Hosting and Facilitating a Discussion Meeting on the Mideast Crisis
Discussion meetings are very important at this critical moment in history. The current Mideast crisis has left many of us confused and concerned. Such meetings can provide a safe place for us to connect with others and think through the many disturbing events of recent days and process them on a personal and a political level.
* Consider hosting a meeting in a private home when possible as it provides more safety to share personal feelings and thoughts.
* Identify and prep a facilitator in advance. You might want multiple facilitators to break into smaller groups, especially with a large gathering.
* If possible, give participants a link to Brit Tzedek’s Resources webpage [http://btvshalom.org/btvshalom.org/resources/mideast_crisis.shtml] and identify a few articles you think are particularly important to read in advance.
* Provide a sign-in sheet and request that all attendees sign in. [Please make sure to send this in to the Brit Tzedek national office afterwards, so that we can follow up with them. Click here for a model sign-in form. http://btvshalom.org/btvshalom.org/resources/SignInSheet.rtf]

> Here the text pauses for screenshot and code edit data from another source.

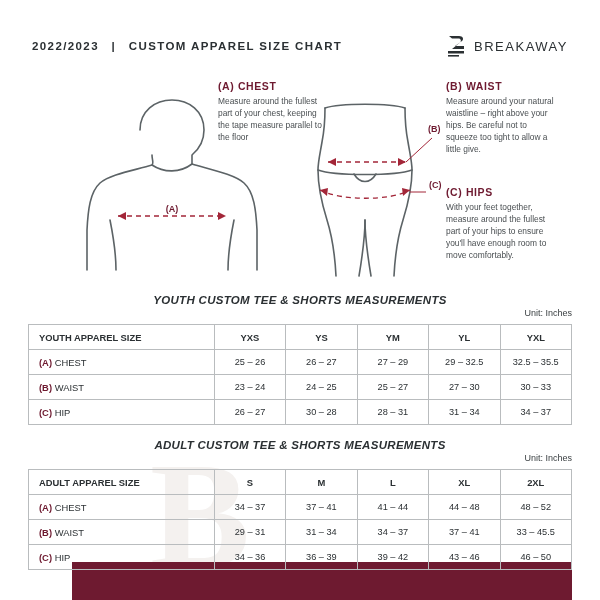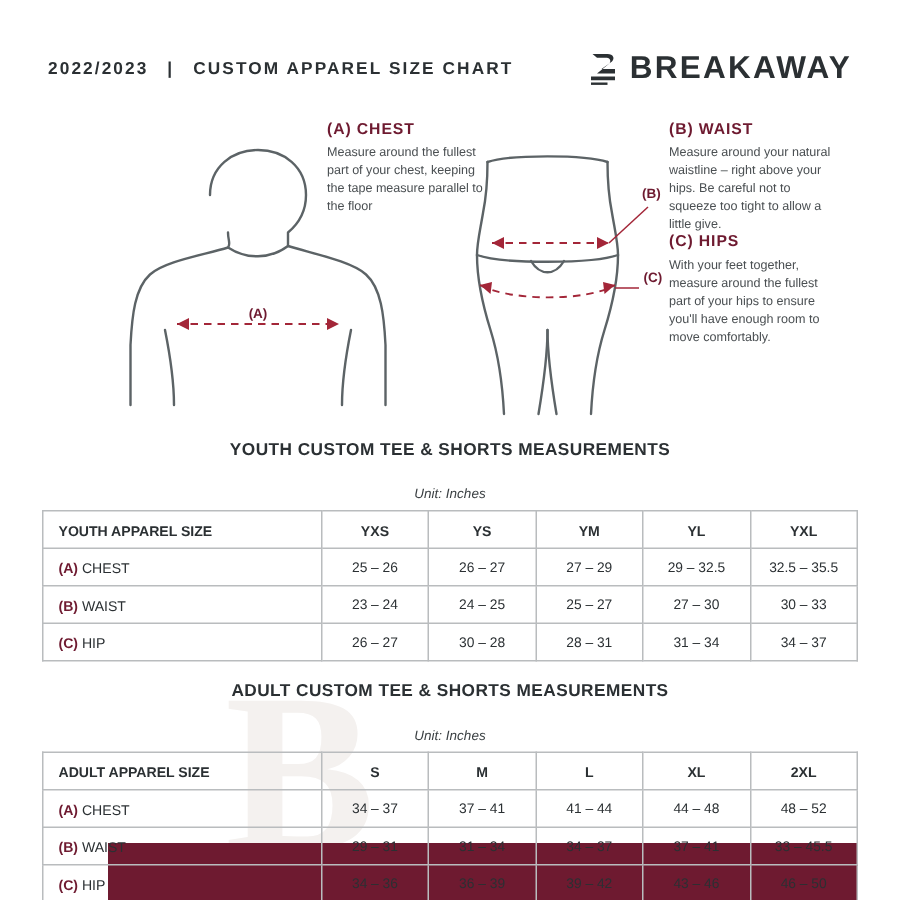--- a/index.html
+++ b/index.html
@@ -70,22 +70,22 @@
     display: flex;
     align-items: center;
     gap: 8px;
   }
   .brand-mark {
     width: 20px;
     height: 24px;
     position: relative;
   }
   .brand-name {
-    font-size: 21px;
-    font-weight: bold;
+    font-size: 13px;
+    font-weight: normal;
     letter-spacing: 1.5px;
     color: #2b3033;
   }
 
   
   .diagram {
     position: relative;
     height: 218px;
     margin: 2px 0 4px 0;
   }
@@ -105,37 +105,37 @@
     color: #6e1a30;
     margin-bottom: 4px;
   }
   .callout .c-body {
     font-size: 8.4px;
     line-height: 1.42;
     color: #4a4f52;
   }
   #callout-chest { left: 190px; top: 10px; width: 106px; }
   #callout-waist { left: 418px; top: 10px; width: 112px; }
-  #callout-hips  { left: 418px; top: 85px; width: 112px; }
+  #callout-hips  { left: 418px; top: 116px; width: 112px; }
 
   
   .table-block { margin-top: 6px; }
   .tbl-title {
     text-align: center;
     font-size: 11.5px;
     font-weight: bold;
     color: #2b3033;
     letter-spacing: .3px;
+    font-style: italic;
   }
   .tbl-sub {
-    text-align: center;
+    text-align: right;
     font-size: 9px;
-    font-style: italic;
     color: #3b4043;
-    margin-top: 18px;
+    margin-top: 2px;
     margin-bottom: 6px;
   }
   table {
     width: 100%;
     border-collapse: collapse;
     table-layout: fixed;
     padding-left: 12px;
   }
   td, th {
     border: 1px solid #b9bcbe;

* Prepare handouts of a small number of relevant materials, e.g.Brit Tzedek’s “What You Can Do” list, Action Alert, FAQ, and/or articles.
* Provide time for Q&A. Pick a point person who will be prepared with substantive information about the current crisis. For assistance in preparing, see Brit Tzedek’s Resource Page and/or email email@example.com
* Provide follow-up opportunities:
--hosting and/or attending another meeting
--becoming a member of Brit Tzedek [have membership forms ready]
--finding a partner for future study or discussion
--attending events in the Jewish community
--receiving Brit Tzedek listserv messages
--forming a chapter of Brit Tzedek.
--signing the latest Brit Tzedek action alert
--getting involved in Brit Tzedek home district advocacy
* Open the meeting with an opportunity for everyone to express how they are feeling about the situation in Israel, Lebanon, and Gaza and about the Jewish community’s response.
* Request that people not interrupt others when they are talking, but in order to allow enough time for everyone to share you might limit speaking time to a minute or two.
* Make sure that everyone who has not talked has the opportunity to participate before others speak a second time.
* Maintain a hopeful perspective: that in spite of the present difficulties, Brit Tzedek is working to build a lasting grassroots movement for a true peace between Israelis and Palestinians.
* In a larger group, have people break up into smaller groups and then report back.
* Explain at the beginning of the meeting that this is intended to be a safe place; people should maintain a respectful tone.
* It is OK if people disagree as long as they stay respectful; the facilitator should step in if anyone is yelling, insulting others in the group, or making racial or ethnic comments.
* If people are engaged in passionate disagreement, it can be helpful to acknowledge that while it is difficult to stay composed when talking about this issue in which we as Jews are so emotionally invested, it is vital that we learn how to listen to each other.